Quando a Pop quer ser Clássica (II)


Portishead, originários de Bristol, UK, são dos grupos mais influentes da actualidade, apenas com três albuns, Dummy (1994), Portishead (1997) e, mais de dez anos depois, Third (2008). Em 1998 gravam um álbum ao vivo em Roseland, Nova Iorque, onde combinam o seu som típico de sampling, scratching e guitarras com os mais de 30 elementos da New York Philharmonic Orchestra, o que resulta numa sonoridade urbana, melancólica, quase cinematográfica - ao mesmo tempo nostálgica e futurista.

domingo, 1 de novembro de 2009

Quando a Pop quer ser Clássica

As contaminações música popular com a música clássica não são de agora, mas vou tentar fazer uma compilação das colaborações recentes mais interessantes, numa altura em que a divisão entre música popular e clássica está em crise. Talvez o exemplo mais acabado dessa mistura seja o da islandesa Bjork.


Bjork
Live at Royal Opera House
Live at Cambridge

Não é de espantar que Bjork tenha um olhar tão particular sobre a música. Tal como a maior parte da população da Islândia, Bjork teve uma educação musical clássica. Nos anos 80, também como a maioria dos jovens de Reykjavik, Bjork fez parte de várias bandas de punk-rock (Kulk, Sugarcubes, ...). Essa dualidade entre a tradição e o desejo de afirmação geracional e individual revelou-se desde cedo. Bjork sempre revelou um gosto eclético nas propostas sonoras para cada álbum e, tão importante quanto isso, grande criatividade quando escolhe os instrumentos para apresentar cada álbum ao vivo. Desde a electrónica poderosa de Mark Bell e Leila (concertos do álbum Post e Homogenic), até à kora de Diabaté e aos instrumentos de sopro que usou nos concertos do último álbum, Volta, Bjork revela uma preocupação imensa com o universalismo da música tanto em termos geográficos como temporais.

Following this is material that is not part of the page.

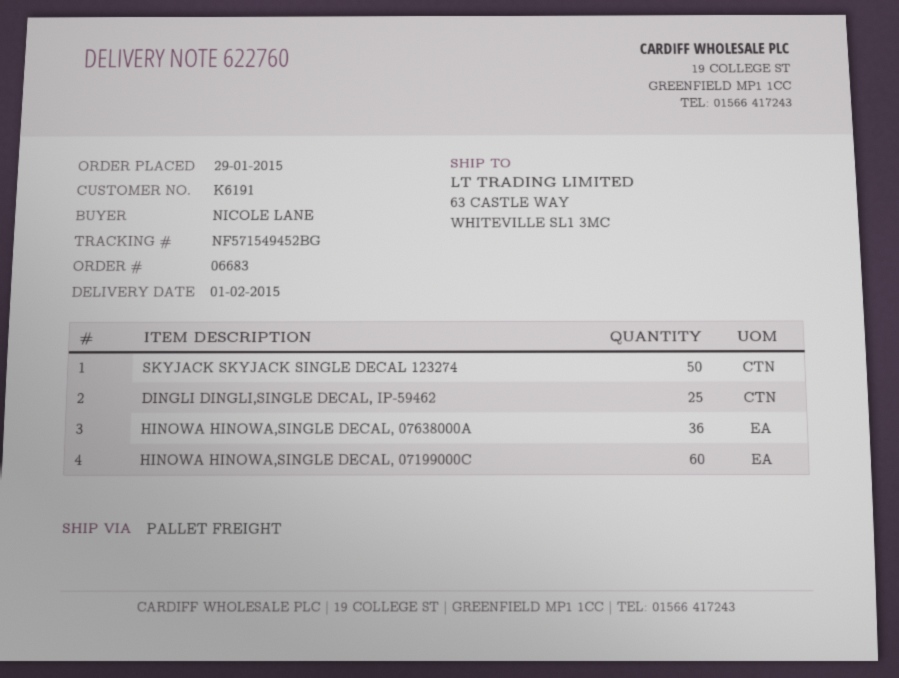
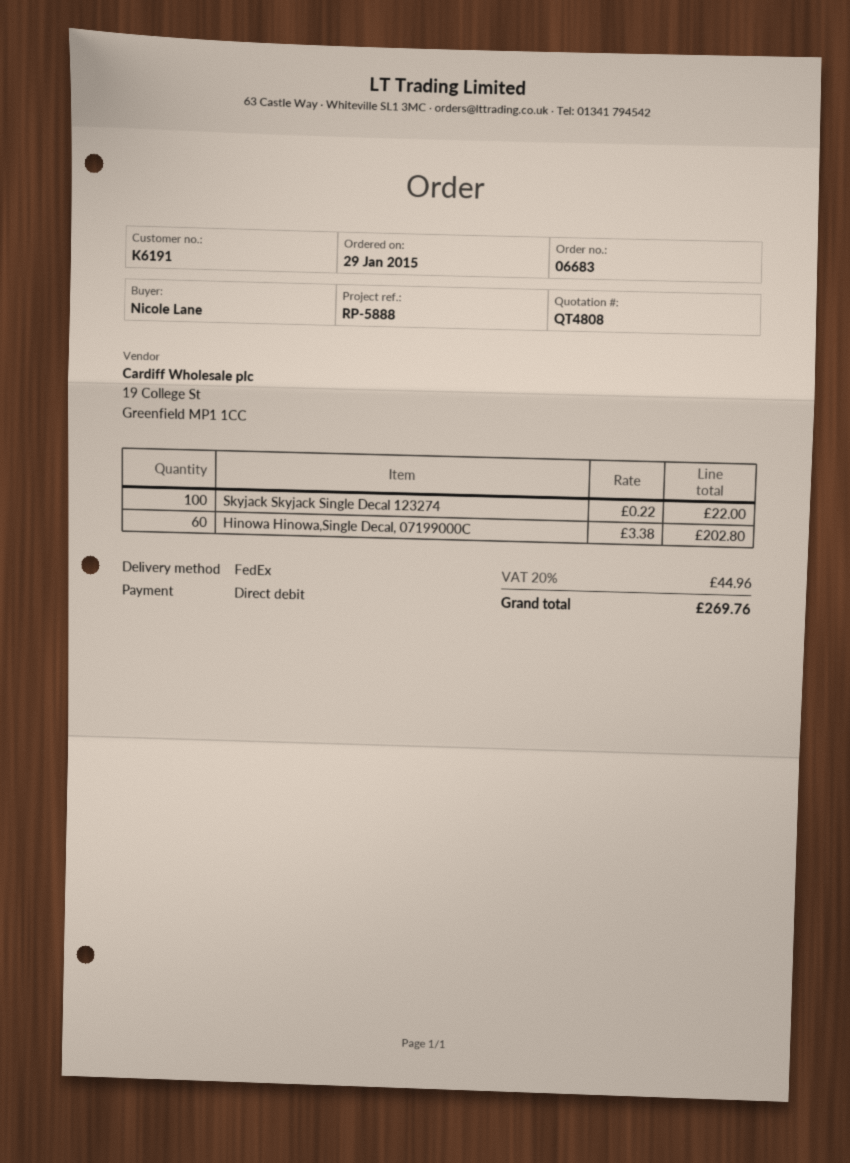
shipping method: pallet freight -> FedEx
SKYJACK SKYJACK SINGLE DECAL 123274: 50 -> 100
DINGLI DINGLI,SINGLE DECAL, IP-59462: 25 -> none
HINOWA HINOWA,SINGLE DECAL, 07638000A: 36 -> none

Para Bjork, a kora, na sua especificidade africana, não é inferior à guitarra que toda a gente conhece, e um sintetizador moderno tem tanta importância na música como um intrumento clássico como o violino.

É dentro dessa universalidade da música que Bjork se inscreve - a sua música é ao mesmo tempo clássica, avant-garde, indie e pop.

No concerto de Cambridge, em 1998, Bjork procurou a sonoridade clássica das canções pop de Homogenic, com um quarteto de cordas a acompanhar Mark Bell na electrónica.
No concerto na Royal Opera House de Londres, em 2001, Bjork tentou ir mais longe, e convidou Matmos (um duo de música experimental que produz e manipula sons a partir de objectos comuns), um grupo coral da Gronelândia e uma harpista, para em conjunto recriar o som minimal e muito electrónico do álbum Vespertine. O resultado foi um som delicado e orgânico.
O trabalho de Bjork com John Taverner e a reverência por Arvo Part e Stockhausen vêm reforçar ainda mais a sua proximidade com a música de composição do século XX (e complicar também os termos de separação entre música popular e música clássica).